Who were the prisoners?

Early on, Rumsfeld complained in a memo that the camp was filled with “low-level enemy combatants”. In fact, in 2006, a study of 517 detainees found that 55% had not even been determined to have committed any hostile acts against US forces or their allies; only 8% had been clearly identified as al-Qa’eda operatives.

Most had been captured in Afghanistan, where the US had offered big rewards – “enough to feed your family for life”, as one leaflet put it – in return for “Arab terrorists”. As a result, foreign travellers and people’s personal enemies were swept into the net.

However, in 2006, a number of “high-value detainees” were rendered there from CIA black sites, including Khalid Sheikh Mohammed, the alleged architect of the 11 September attacks, and Hambali, a member of the Indonesian Islamist group that carried out the 2002 Bali bombings.

Why hasn’t it been closed?

At the 2008 election, Barack Obama, John McCain and the outgoing President Bush all agreed that Guantánamo needed to be closed. Obama tried to, by executive order, on his second day in office. But foot-dragging by the Pentagon, Republican opposition and, arguably, Obama’s lack of political boldness, meant the effort failed.

There were overwhelming legal difficulties. Thanks to torture and the extra-legal nature of the enterprise, prisoners couldn’t be tried in civilian courts. The next-best solution, military tribunals, raised constitutional problems and lacked credibility.

At the same time, many prisoners couldn’t be repatriated, either because they’d be in danger in their home countries, or because they were seen as a security risk there. The Obama administration was reduced to bargaining with third countries to take them.

An unused detainee space

An unused detainee space in one of the detention facilities at the US Naval Station in Guantánamo Bay in 2010
(Image credit: Miladen Antonov/AFP via Getty Images)

What’s the situation now?

Of 780 total detainees, only 12 have ever been charged, and two convicted (by military tribunals). The trial of Khalid Sheikh Mohammed and four others is now in its tenth year of pre-trial hearings. Under President Bush, 500 detainees were transferred out of the prison or released. Under Obama, 197 detainees were repatriated or resettled in third countries.

Under Trump, who promised to fill the site with “bad dudes”, one more was transferred.
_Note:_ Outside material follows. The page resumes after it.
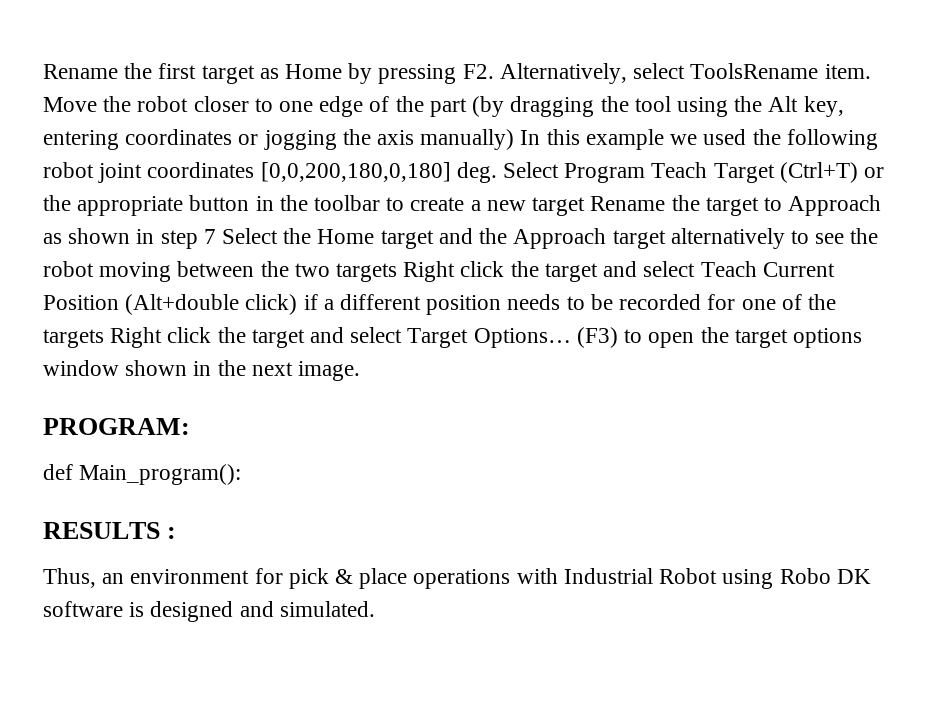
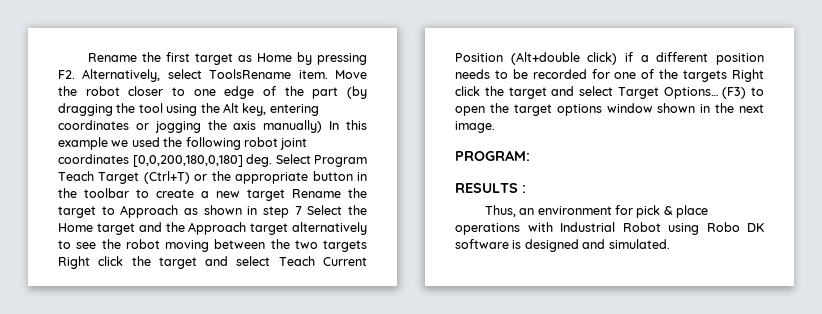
[43,464,242,485] // def Main_program(): -> (530, 155) none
There are now 39 detainees at Guantánamo. President Biden also wants to close it, but has limited options: most Republicans still regard it, in Rumsfeld’s words, as “the least worst place” to keep such suspects. In theory, some could be tried by other countries. Legal avenues could be found for convicting others in the US. In the meantime, it will endure: the Pentagon has asked for $88m to build a hospice for ageing detainees.